Rights groups say the proposed cards, bearing a pink stripe and 'No lawful status' label, would stigmatize young people brought to the U.S. by their parents.

February 22, 2013|By David Zucchino, Los Angeles Times
  • North Carolina's proposed driver's license for some illegal immigrants comes with a bright pink stripe and the words "NO LAWFUL STATUS."
North Carolina's proposed driver's license for some illegal… (Associated Press )

RALEIGH, N.C. — The driver's license features a bold, pink stripe along the top, and further down the phrase: "NO LAWFUL STATUS."

North Carolina proposes to issue the license to illegal immigrants who qualify for the federal Deferred Action Childhood Arrivals program. The idea has raised howls of protest from immigrant and civil rights groups.

They complain that the proposed licenses would stigmatize young immigrants brought to the U.S. by their parents. State legislators have expressed concerns that illegal immigrants will use the licenses to vote or obtain social services, despite the pink stripe and a pink "LIMITED TERM" endorsement.

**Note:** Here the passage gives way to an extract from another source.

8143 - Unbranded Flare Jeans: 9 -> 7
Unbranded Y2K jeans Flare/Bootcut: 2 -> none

"Why make it so discriminatory?" asked Cinthia Marroquin, 22, who was brought to the U.S. from Mexico at age 15 and intends to apply for a license. "Why not just put 'Deferred Action' instead?"

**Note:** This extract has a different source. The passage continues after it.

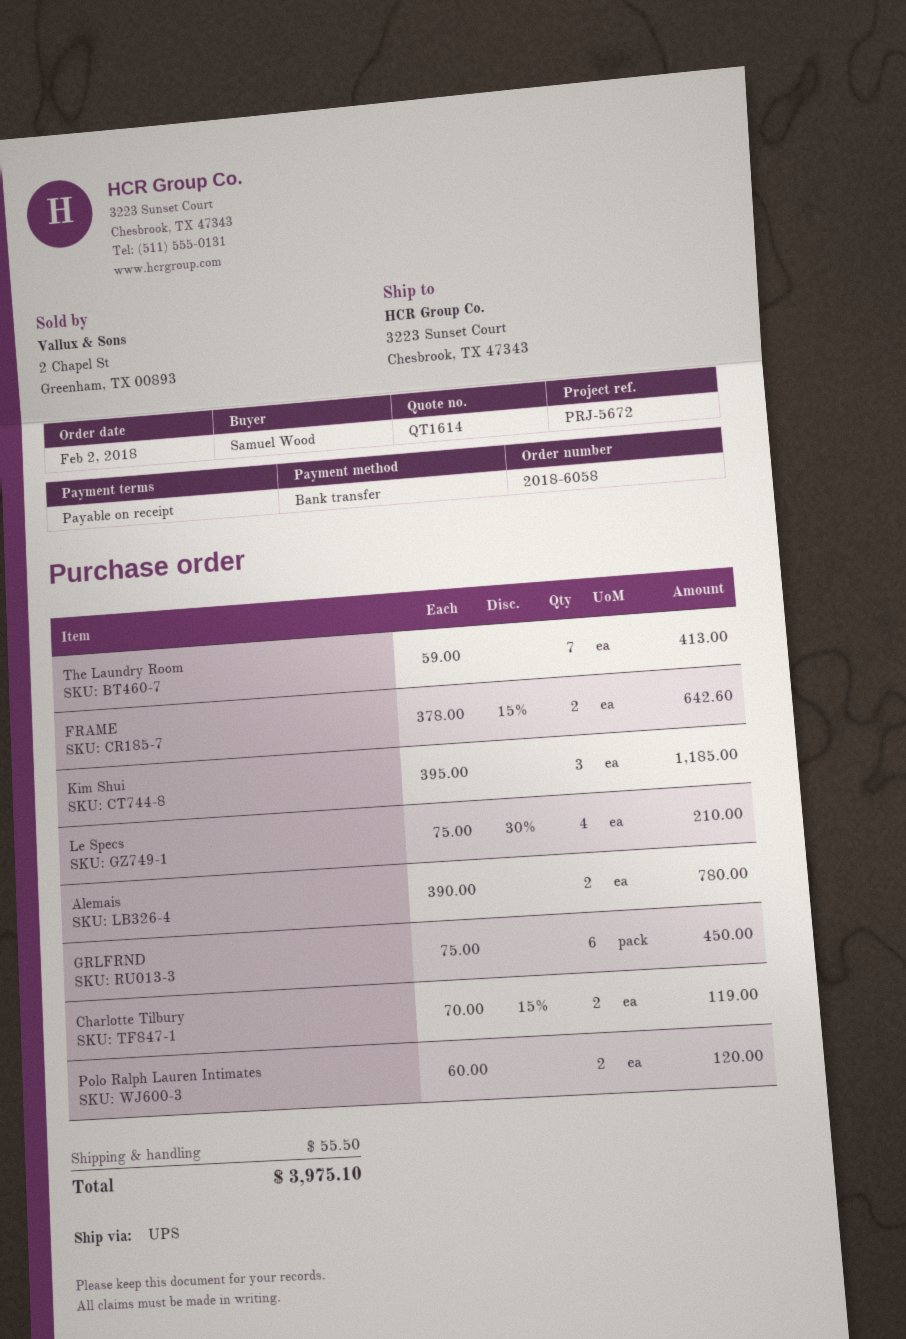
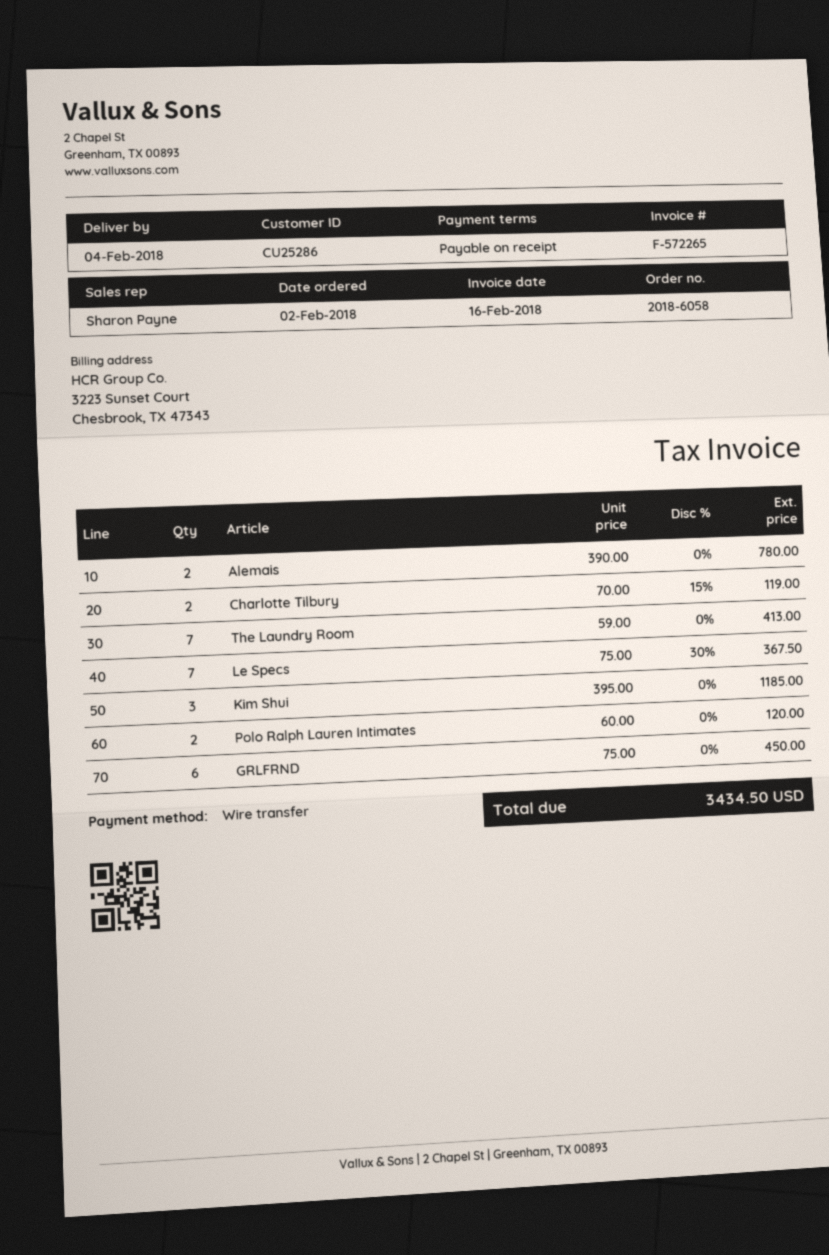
FRAME: 2 x 378.00 - 15% = 642.60 -> none
Le Specs: 4 x 75.00 - 30% = 210.00 -> 7 x 75.00 - 30% = 367.50
shipping: 55.50 -> none
total: 3975.10 -> 3434.50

Other young immigrants say the licenses would interfere with such prosaic chores as writing a check, ordering a beer or boarding an airplane while using the license as ID.

"Basically, they're trying to 'out' us," said Marroquin, a coordinator for N.C. Dream Team, which advocates for immigrant rights.

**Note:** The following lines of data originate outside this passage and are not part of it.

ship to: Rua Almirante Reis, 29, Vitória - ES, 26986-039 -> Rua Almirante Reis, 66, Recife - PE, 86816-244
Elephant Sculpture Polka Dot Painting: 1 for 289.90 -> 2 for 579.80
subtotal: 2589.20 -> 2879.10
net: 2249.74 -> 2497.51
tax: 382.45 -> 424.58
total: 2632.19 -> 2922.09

Driver's licenses for immigrants have become a thorny issue in some states following approval last June of the deferred action program, which offers work permits and a two-year deferral from deportation to certain immigrants brought to the U.S. as children.

In North Carolina, where Republicans took the governor's office and the Legislature in November's election, legislators have attempted to block or delay the licenses. On Thursday, a week after the state transportation department announced the licenses would be issued March 25, Republicans in the statehouse introduced a bill to delay them until June 15.

That would potentially give legislators time to devise a way to block or limit the licenses. One of the bill's sponsors, state Rep. Mark Brody, said transportation officials overstepped their authority by approving the licenses. He said that is the Legislature's prerogative.

The American Civil Liberties Union of North Carolina condemned the proposed licenses, calling them "an unnecessary marker that could lead to harassment, confusion and racial profiling."

The Latin American Coalition in Charlotte said the license would create a "class of 'inferior' citizens." More than 15,000 deferred-action applications have been approved in North Carolina.

North Carolina is the only state to mark licenses with the bearer's legal status, said Alvaro Huerta, staff attorney with the National Immigration Law Center. Thirty-three states, including California, have issued licenses to deferred-action recipients or have declared them eligible for licenses, according to the center. Three states have already granted such licenses. Two states — Arizona and Nebraska — have announced that recipients of childhood-arrival deferrals are not eligible for licenses.

Huerta said of the North Carolina license: "It's really branding people with a second-class license."

Greer Beaty, a spokeswoman for the North Carolina Department of Transportation, said the license's markings and language were based on a state attorney general's opinion issued last month. The Jan. 17 opinion said deferral recipients have "legal presence" and should be granted licenses. It made no mention of what language or markings should appear on the licenses.

Beaty said the license design came after weeks of consultation with federal and state agencies, as well as with advocacy groups. "This decision was made so that these individuals are able to get their driver's licenses," she said.

Asked whether the licenses might be revised, Beaty replied, "This is the license they will receive."

Marroquin, of the N.C. Dream Team, said activists planned to protest the license. "You'll definitely be hearing from us," she said.